大災害時に問われるモラル

大きな震災のような厄災の際には、自身の周囲の環境は通常とは全く違ってしまいます。職場がなくなり、家がなくなり、そして親しい人や家族を失うことすらあります。そのような状況におかれてみて、初めて震災の辛さ、過酷さがわかるのです。それまで当たり前だったことが一気に過去の事になり、普通の暮らしが憧れになる。そしてそのような生活がいつまで続くのかすらわからないのです。

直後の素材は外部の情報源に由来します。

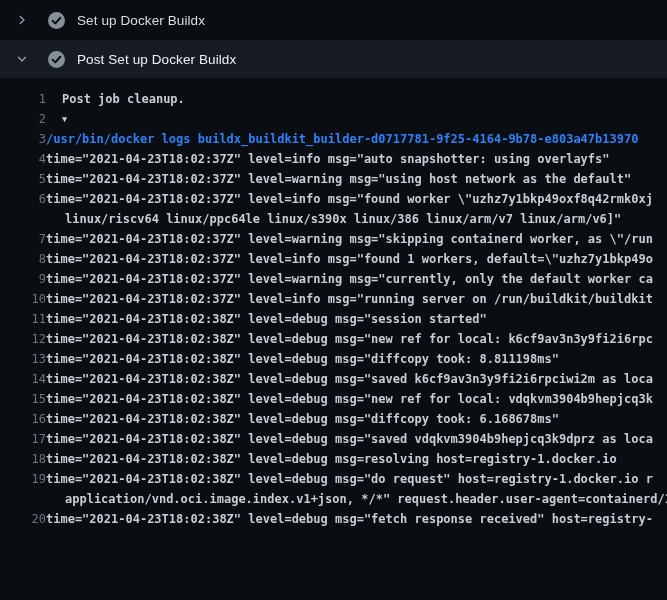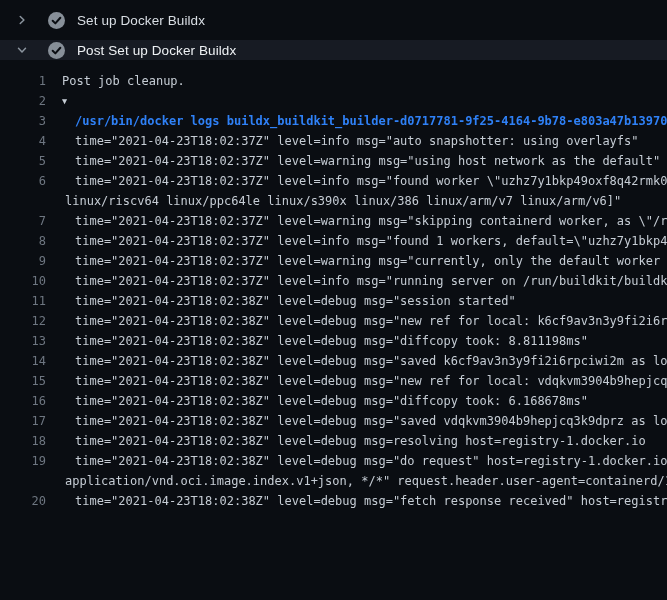--- a/index.html
+++ b/index.html
@@ -13,7 +13,7 @@
     height:40px; display:flex; align-items:center;
     padding-left:12px; cursor:pointer;
   }
-  .step.expanded { height:20px; background: var(--header-bg, #171b23); }
+  .step.expanded { height:38px; background: var(--header-bg, #171b23); }
   .chev { width:16px; height:16px; display:flex; align-items:center; justify-content:center; margin-left:2px; }
   .chev svg { display:block; }
   .step.expanded .chev svg { transform: rotate(90deg); }

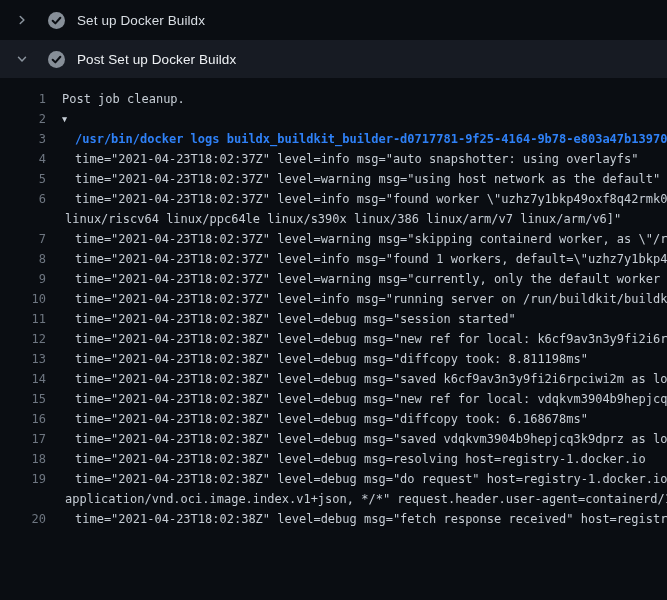--- a/index.html
+++ b/index.html
@@ -33,7 +33,7 @@
     flex:0 0 46px; text-align:right; color: var(--num-fg, #6e7681);
     cursor:pointer; user-select:none;
   }
-  .txt { display:block; }
+  .txt { display:block;font-weight:bold; }
   .ind-base  .txt { margin-left:16px; }
   .ind-inner .txt { margin-left:29px; }
   .ind-wrap  .txt { margin-left:19px;text-align:right; }

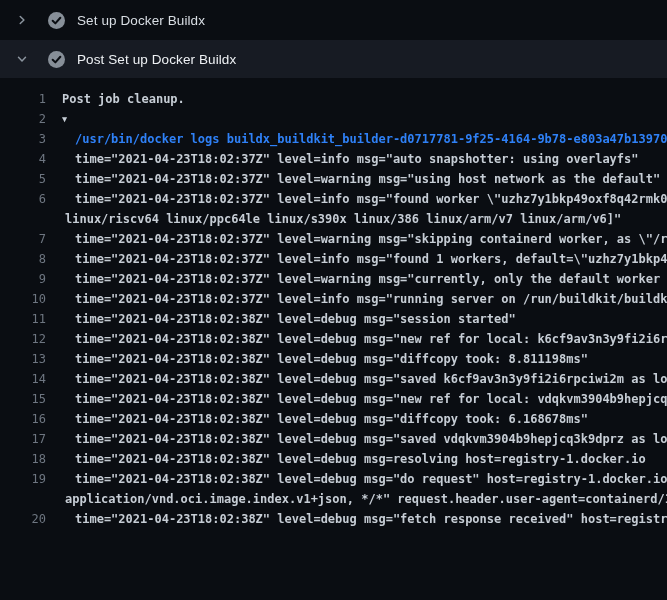--- a/index.html
+++ b/index.html
@@ -35,7 +35,7 @@
   }
   .txt { display:block;font-weight:bold; }
   .ind-base  .txt { margin-left:16px; }
-  .ind-inner .txt { margin-left:29px; }
+  .ind-inner .txt { }
   .ind-wrap  .txt { margin-left:19px;text-align:right; }
   .txt.command { color: var(--accent, #2f81f7); font-weight:bold; }
   .toggle {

被災した際の闘いは、事態が一応の落ち着きを見せるまでが正念場です。警察も消防も機能しない、常軌を逸した状況の中で、いかに自分のモラルと理性を保てるのかが問われるのです。傷ついた人や、瓦礫になった街、普段の光景は無残に崩れ落ちています。その中で、ただ生きるためだけに、そして自分と同じ境遇の隣人を一人でも多く生かすために、その場でアナタしかできないこともあるはずです。
私たちは、人間は、社会の中でこそ生きる意味を見出す生き物です。そしてその社会は多くの同胞によって形成されています。一人でも多くの人が「生きる」ことで、私たちの存在意義となる社会が守れるのです。社会の「死」は、人間が人間であることが終わるということです。何が起きても、街が崩れても、それだけは阻止する必要があります。「社会」という共同体は、私たちの「モラル」ひとつで、物質的には崩壊しても、対人間の関わりとしては崩れることがないのです。

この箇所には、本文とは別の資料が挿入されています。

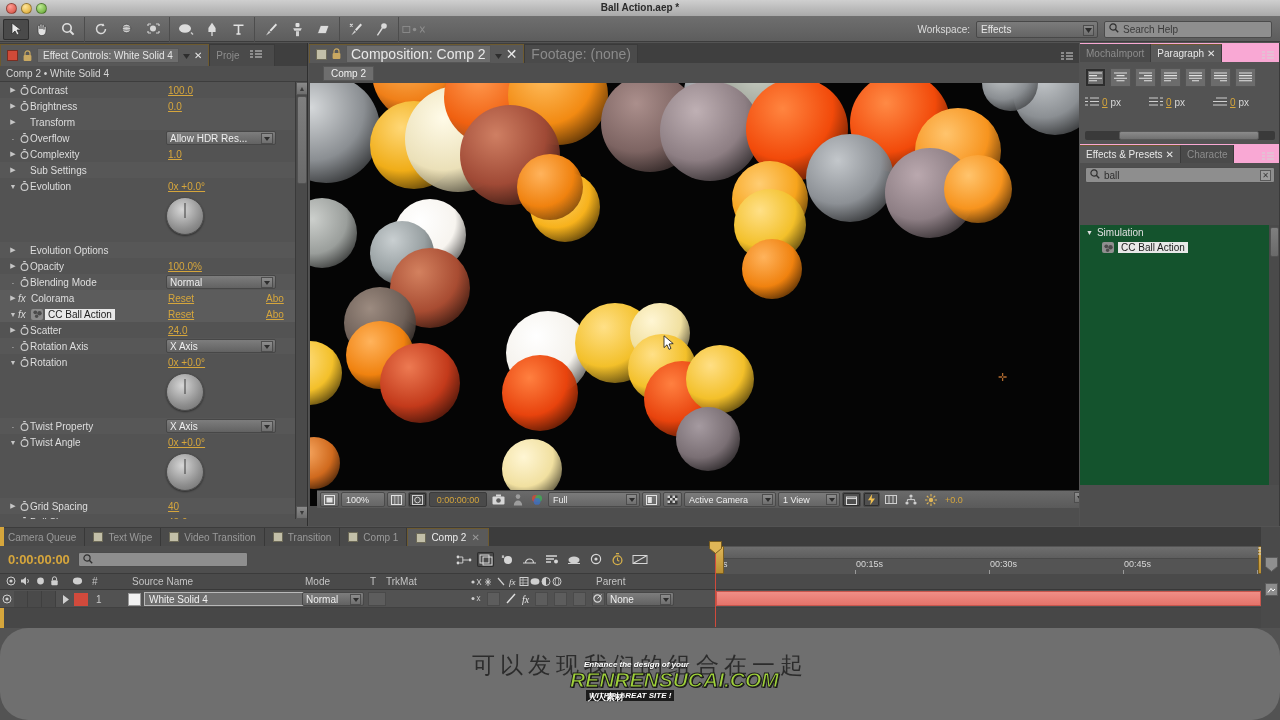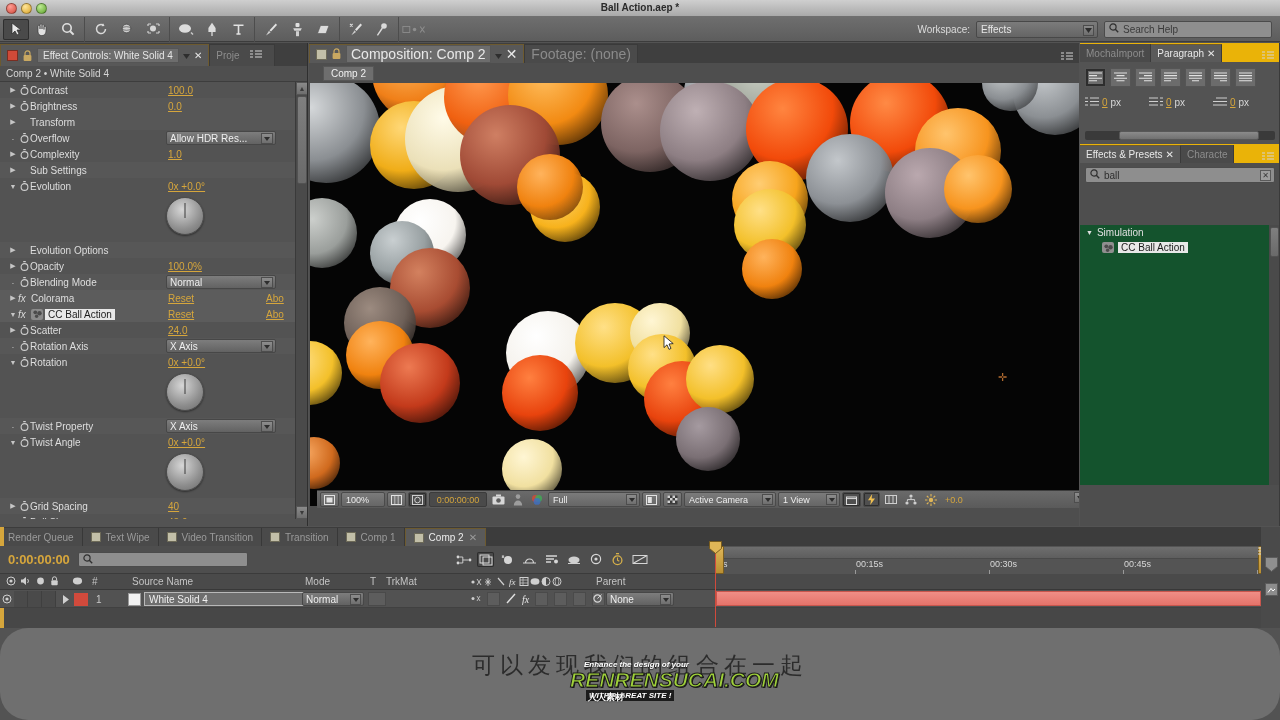--- a/index.html
+++ b/index.html
@@ -204,7 +204,7 @@
 
   
   #right-col { left: 1080px; top: 43px; width: 200px; height: 483px; background: #4e4e4e; }
-  .rp-tabrow { height: 19px; background: #eab308; display: flex; align-items: flex-end; }
+  .rp-tabrow { height: 19px; background: #f9a8d4; display: flex; align-items: flex-end; }
   .rp-tab { height: 18px; display: flex; align-items: center; gap: 3px; padding: 0 6px;
             font-size: 10px; background: #4a4a4a; color: #8d8d8d; border-right: 1px solid #3a3a3a; }
   .rp-tab.active { background: #5a5a5a; color: #e8e8e8; border-top: 1px solid #6d5a2f; }

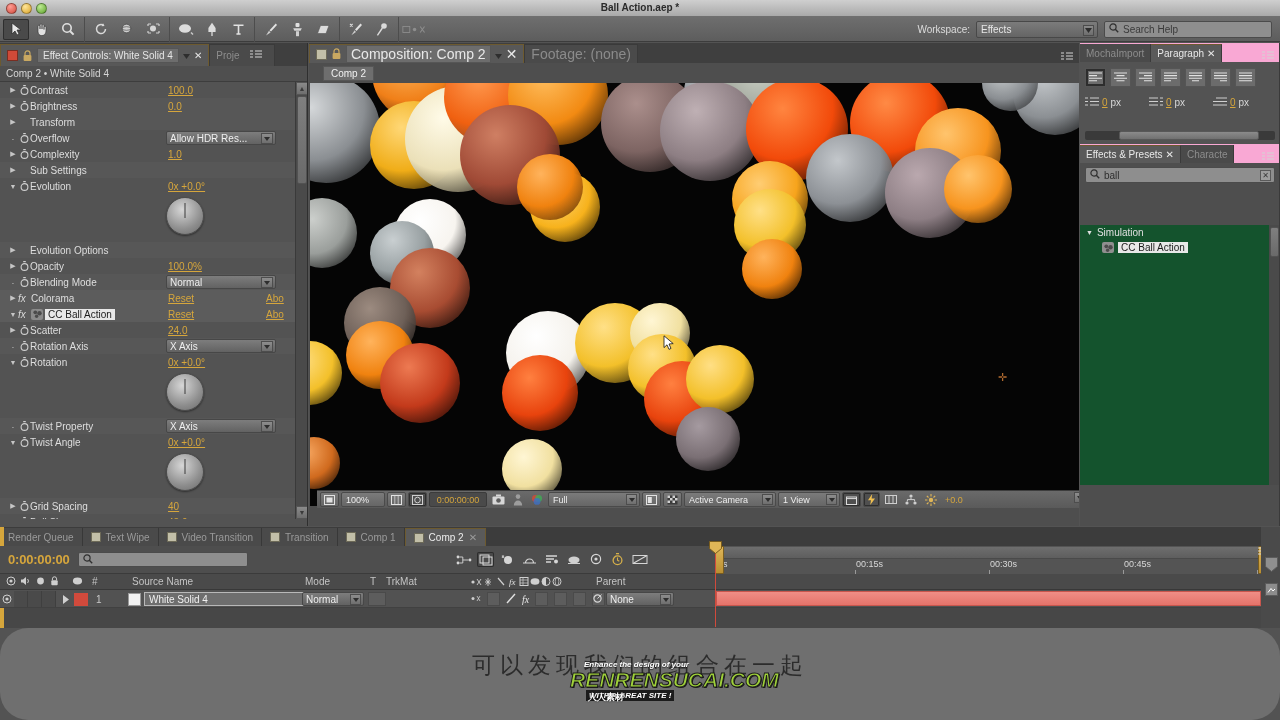--- a/index.html
+++ b/index.html
@@ -1105,7 +1105,7 @@
 
     <div class="tl-tabs" id="tl-tabs">
         <div class="tl-tab">
-          <span>Render Queue</span>
+          <span>Camera Queue</span>
         </div>
         <div class="tl-tab">
           <span class="sq"></span>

そうはいっても、自分の命と自分の家族を優先するのが人というものです。それは仕方がないことです。先の震災でも、瓦礫の下の隣人を救おうとして波にのまれた方も沢山いらっしゃったといいます。ここで伝えたいモラルとは、誰かの迷惑にならない、自分を優先しない、ということです。
起きてしまった震災はなかったことにはできません。その瞬間から、その事実を受け入れて暮らしていく必要があるのです。その中で、少しでも自分だけが、少しでも家族を、という気持ちは間違いではありません。ですが、他の方も同じ気持ちであることを忘れてはいけません。
係争になっても、私たちには理解しあえる言葉があり、事態を収集するための知恵があります。被災した後には、全ての方が同報であるということを、忘れては欲しくないものです。